## Exercise
For this exercise, write out every entry exactly and leave the pictures out.

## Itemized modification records
* * * * * * *

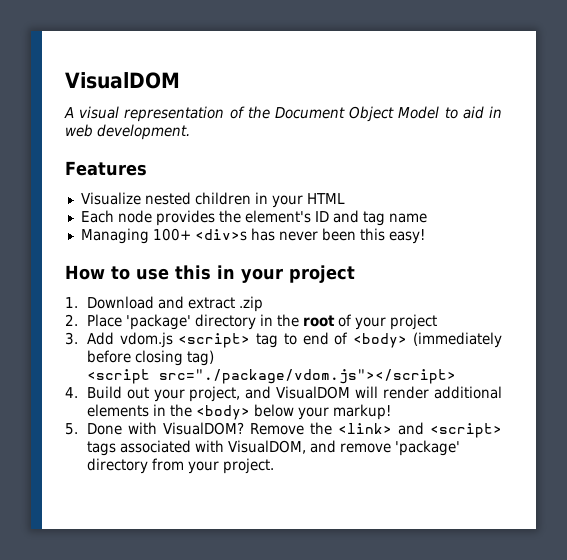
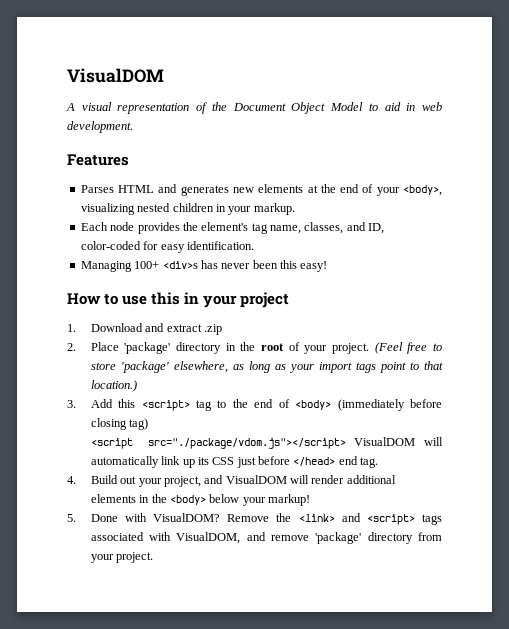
- Visualize nested children in your HTML
+ Parses HTML and generates new elements at the end of your <body>, visualizing nested children in your markup.
- Each node provides the element's ID and tag name
+ Each node provides the element's tag name, classes, and ID, color-coded for easy identification.
- 2. Place 'package' directory in the root of your project
+ 2. Place 'package' directory in the root of your project. (Feel free to store 'package' elsewhere, as long as your import tags point to that location.)
- 3. Add vdom.js <script> tag to end of <body> (immediately before closing tag)
+ 3. Add this <script> tag to the end of <body> (immediately before closing tag)
- <script src="./package/vdom.js"></script>
+ <script src="./package/vdom.js"></script> VisualDOM will automatically link up its CSS just before </head> end tag.

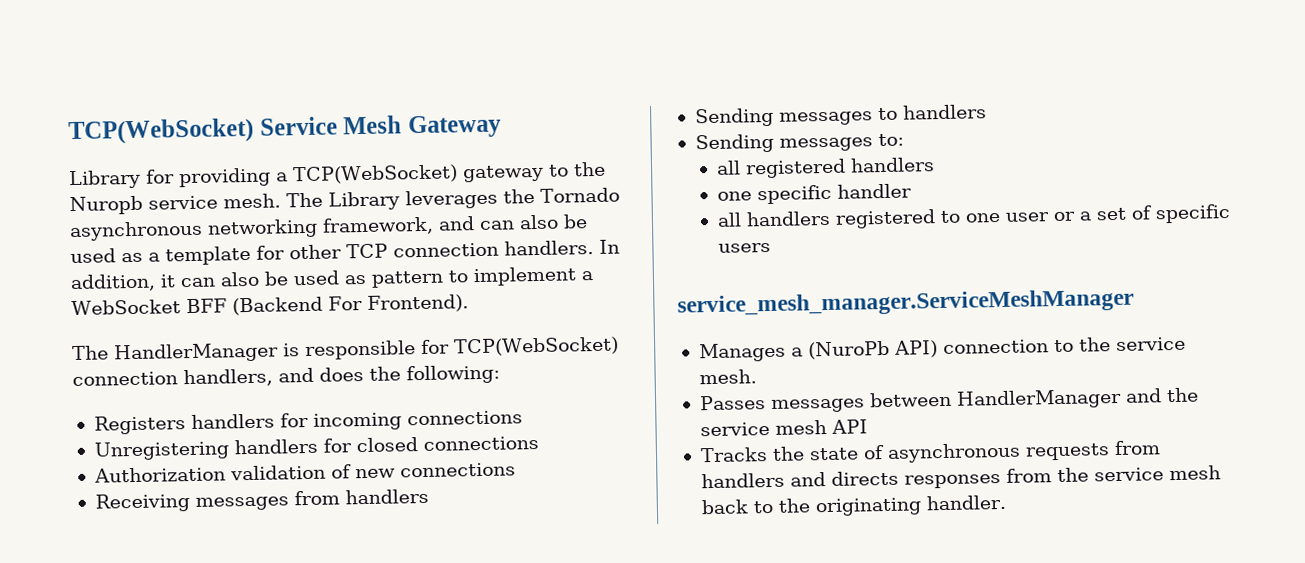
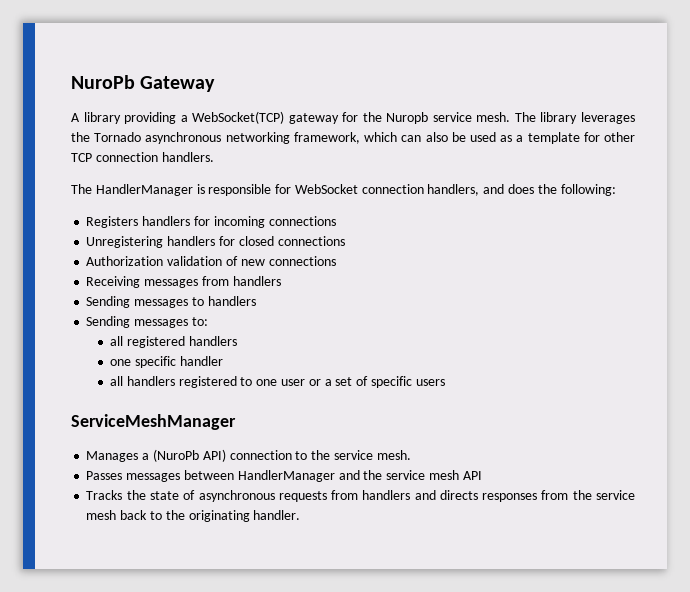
- TCP(WebSocket) Service Mesh Gateway
- Library for providing a TCP(WebSocket) gateway to the Nuropb service mesh.
+ NuroPb Gateway
+ A library providing a WebSocket(TCP) gateway for the Nuropb service mesh.
- The Library leverages the Tornado asynchronous networking framework, and can also be used as a template for other TCP connection handlers. In addition, it can also be used as pattern to implement a WebSocket BFF (Backend For Frontend).
+ The library leverages the Tornado asynchronous networking framework, which can also be used as a template for other TCP connection handlers.
- The HandlerManager is responsible for TCP(WebSocket) connection handlers, and does the following:
+ The HandlerManager is responsible for WebSocket connection handlers, and does the following:
- service_mesh_manager.ServiceMeshManager
+ ServiceMeshManager

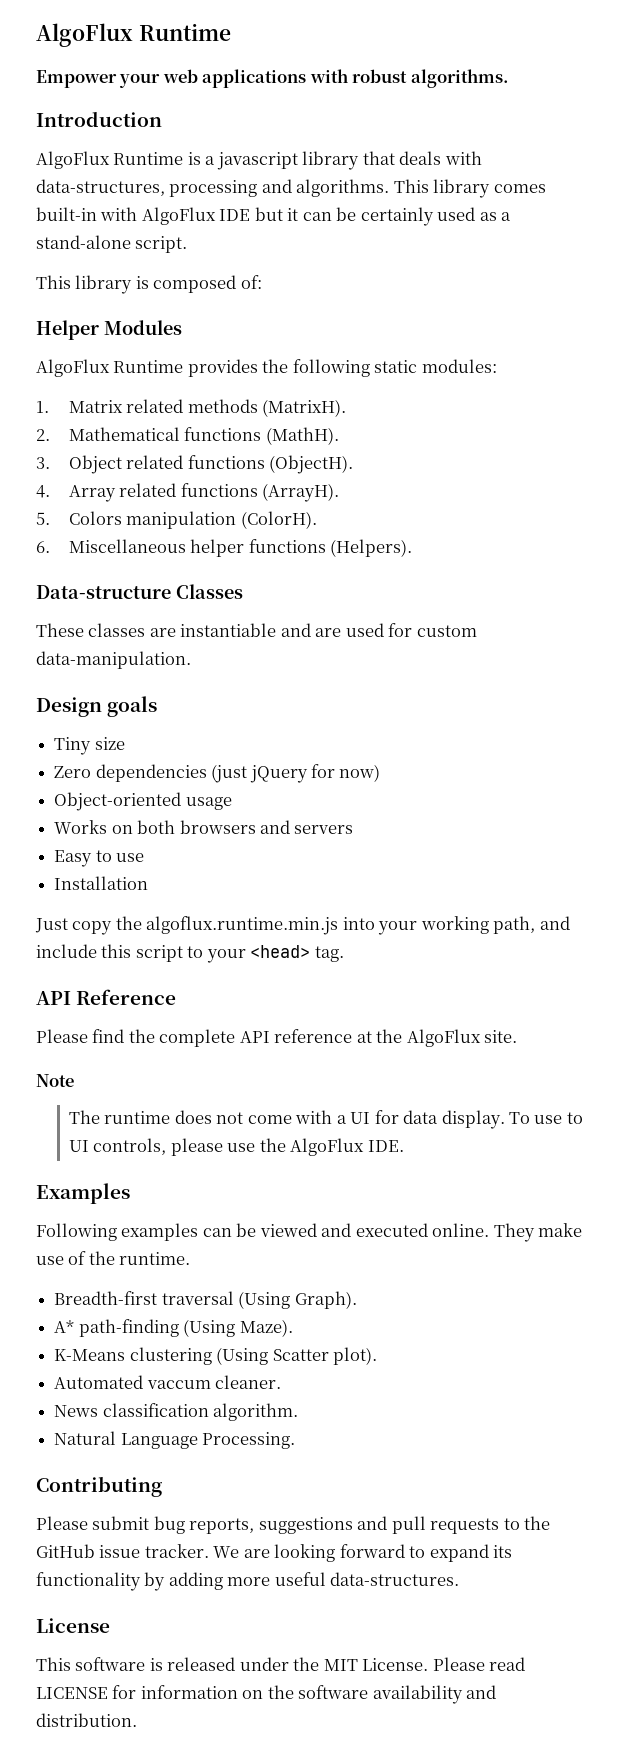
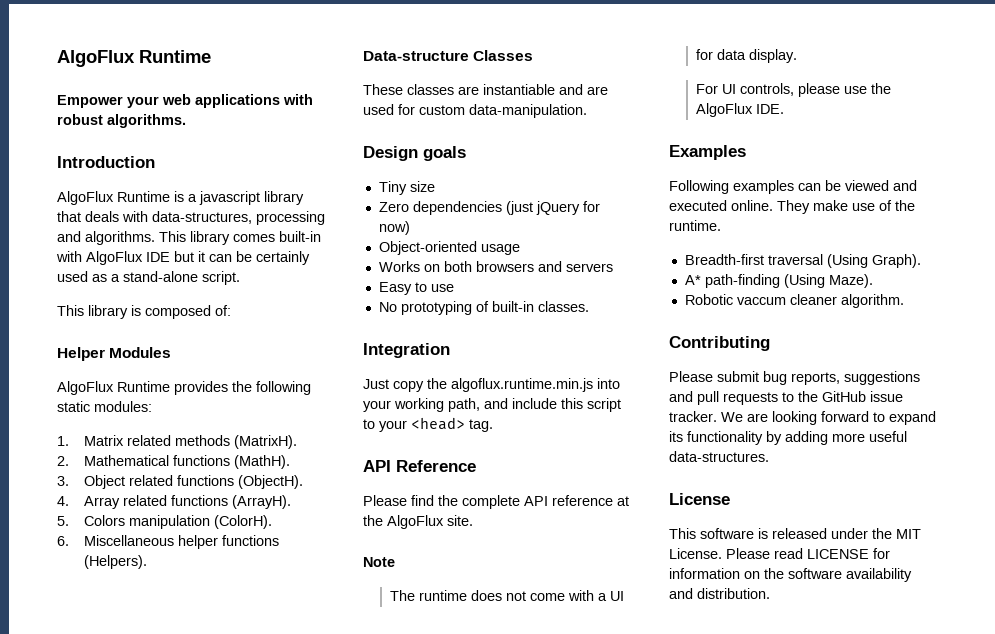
- Installation
+ No prototyping of built-in classes.
+ Integration
- The runtime does not come with a UI for data display. To use to UI controls, please use the AlgoFlux IDE.
+ The runtime does not come with a UI for data display.
+ For UI controls, please use the AlgoFlux IDE.
- K-Means clustering (Using Scatter plot).
- Automated vaccum cleaner.
- News classification algorithm.
- Natural Language Processing.
+ Robotic vaccum cleaner algorithm.

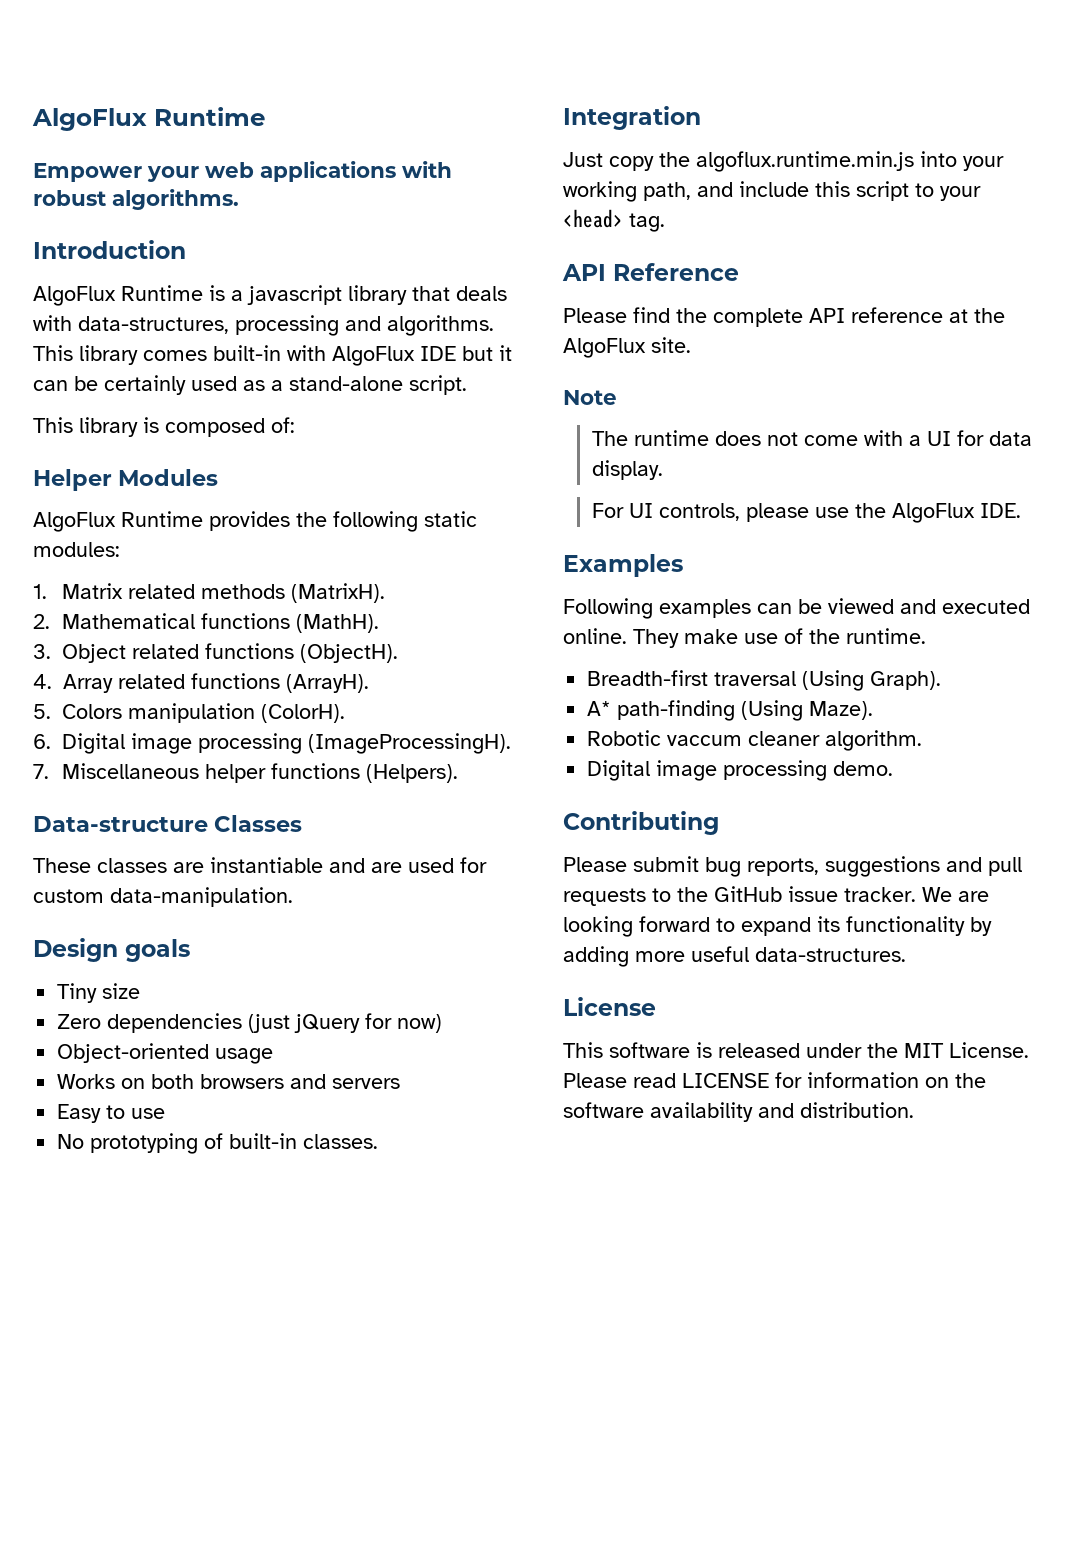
- 6. Miscellaneous helper functions (Helpers).
+ 6. Digital image processing (ImageProcessingH).
+ 7. Miscellaneous helper functions (Helpers).
+ Digital image processing demo.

* * * * * * *

## Result of the exercise
- Visualize nested children in your HTML
+ Parses HTML and generates new elements at the end of your <body>, visualizing nested children in your markup.
- Each node provides the element's ID and tag name
+ Each node provides the element's tag name, classes, and ID, color-coded for easy identification.
- 2. Place 'package' directory in the root of your project
+ 2. Place 'package' directory in the root of your project. (Feel free to store 'package' elsewhere, as long as your import tags point to that location.)
- 3. Add vdom.js <script> tag to end of <body> (immediately before closing tag)
+ 3. Add this <script> tag to the end of <body> (immediately before closing tag)
- <script src="./package/vdom.js"></script>
+ <script src="./package/vdom.js"></script> VisualDOM will automatically link up its CSS just before </head> end tag.

- TCP(WebSocket) Service Mesh Gateway
- Library for providing a TCP(WebSocket) gateway to the Nuropb service mesh.
+ NuroPb Gateway
+ A library providing a WebSocket(TCP) gateway for the Nuropb service mesh.
- The Library leverages the Tornado asynchronous networking framework, and can also be used as a template for other TCP connection handlers. In addition, it can also be used as pattern to implement a WebSocket BFF (Backend For Frontend).
+ The library leverages the Tornado asynchronous networking framework, which can also be used as a template for other TCP connection handlers.
- The HandlerManager is responsible for TCP(WebSocket) connection handlers, and does the following:
+ The HandlerManager is responsible for WebSocket connection handlers, and does the following:
- service_mesh_manager.ServiceMeshManager
+ ServiceMeshManager

- Installation
+ No prototyping of built-in classes.
+ Integration
- The runtime does not come with a UI for data display. To use to UI controls, please use the AlgoFlux IDE.
+ The runtime does not come with a UI for data display.
+ For UI controls, please use the AlgoFlux IDE.
- K-Means clustering (Using Scatter plot).
- Automated vaccum cleaner.
- News classification algorithm.
- Natural Language Processing.
+ Robotic vaccum cleaner algorithm.

- 6. Miscellaneous helper functions (Helpers).
+ 6. Digital image processing (ImageProcessingH).
+ 7. Miscellaneous helper functions (Helpers).
+ Digital image processing demo.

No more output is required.